Thibault (aka TBot, but still human 🤪)
hey Jim, your use. ase is really interesting and carry nice values. I may be able to introduce you to a few people that can help.
Jim Leighty, LICSW

@thibaulttbot I'd appreciate any assistance. Thanks.

Top9Trends AI

Hybrid Workflow (Recommended)

For your use case (training for frontline shelter staff), the best balance is a hybrid generative workflow:

Choose 3–4 base voices (e.g., two from ElevenLabs, two from Azure).

Script scenes with emotion tags — e.g. [calmly], [nervously], [yelling], [crying softly].

Generate speech variants and blend/sequence them to simulate real escalation (using crossfades or gain adjustments in an audio editor like Audacity, Descript, or Reaper).

Optionally, use whisper/scream sound design overlays (non-verbal breaths, gasps, sighs) from sound libraries like Boom Library or BBC Sound Effects for realism.

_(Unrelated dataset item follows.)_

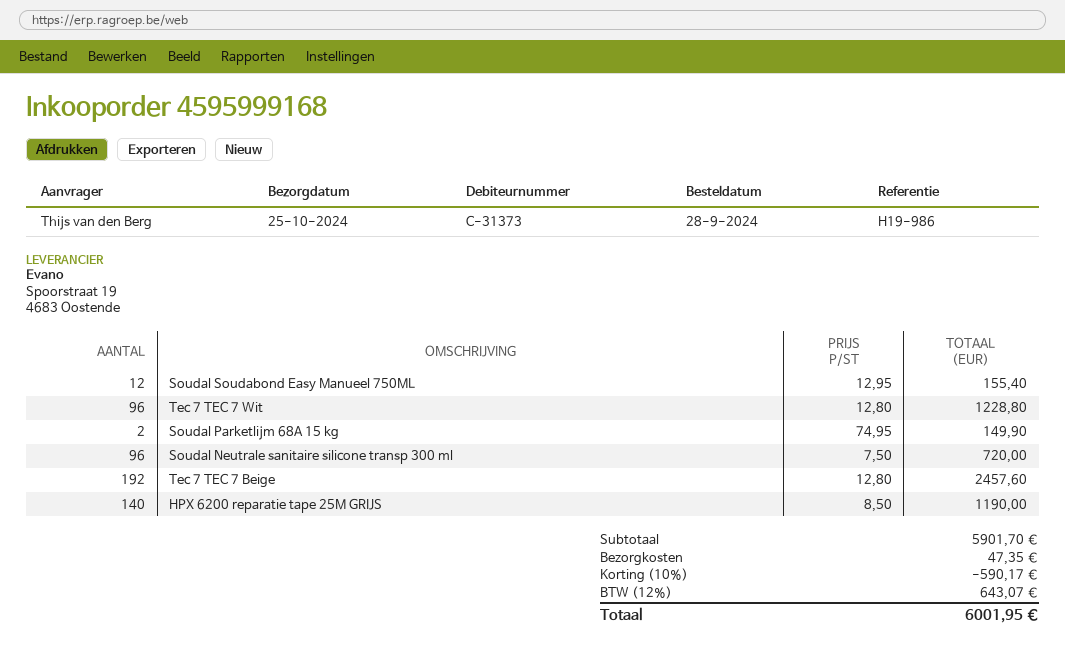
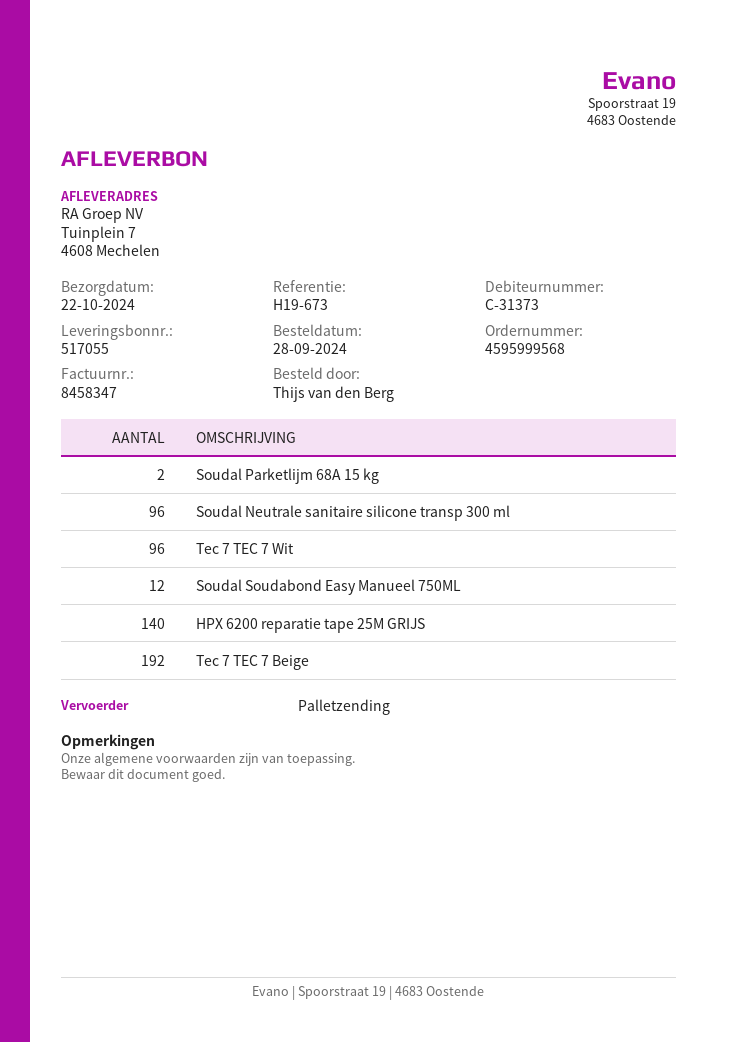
order number: 4595999168 -> 4595999568
delivery date: 2024-10-25 -> 2024-10-22
reference: H19-986 -> H19-673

This hybrid approach gives you emotional realism without recording actors.

Jim Leighty, LICSW

@top9trends_ai Thanks. We're hoping to avoid overlays and extensive post-production work so that we can develop a workflow (likely hybrid) to quickly generate the voices. Future goal is to use these voices in a dynamic environment and we need to minimize lag. ElevenLabs and Azure seem to have a good selection of base voices. Any other sites you'd recommend?

Prithvi Damera

That’s such an important and compassionate use case, Jim — love that you’re focusing on realism and emotional nuance for training frontline workers. It’s true that most AI voice models still struggle with dynamic emotional range.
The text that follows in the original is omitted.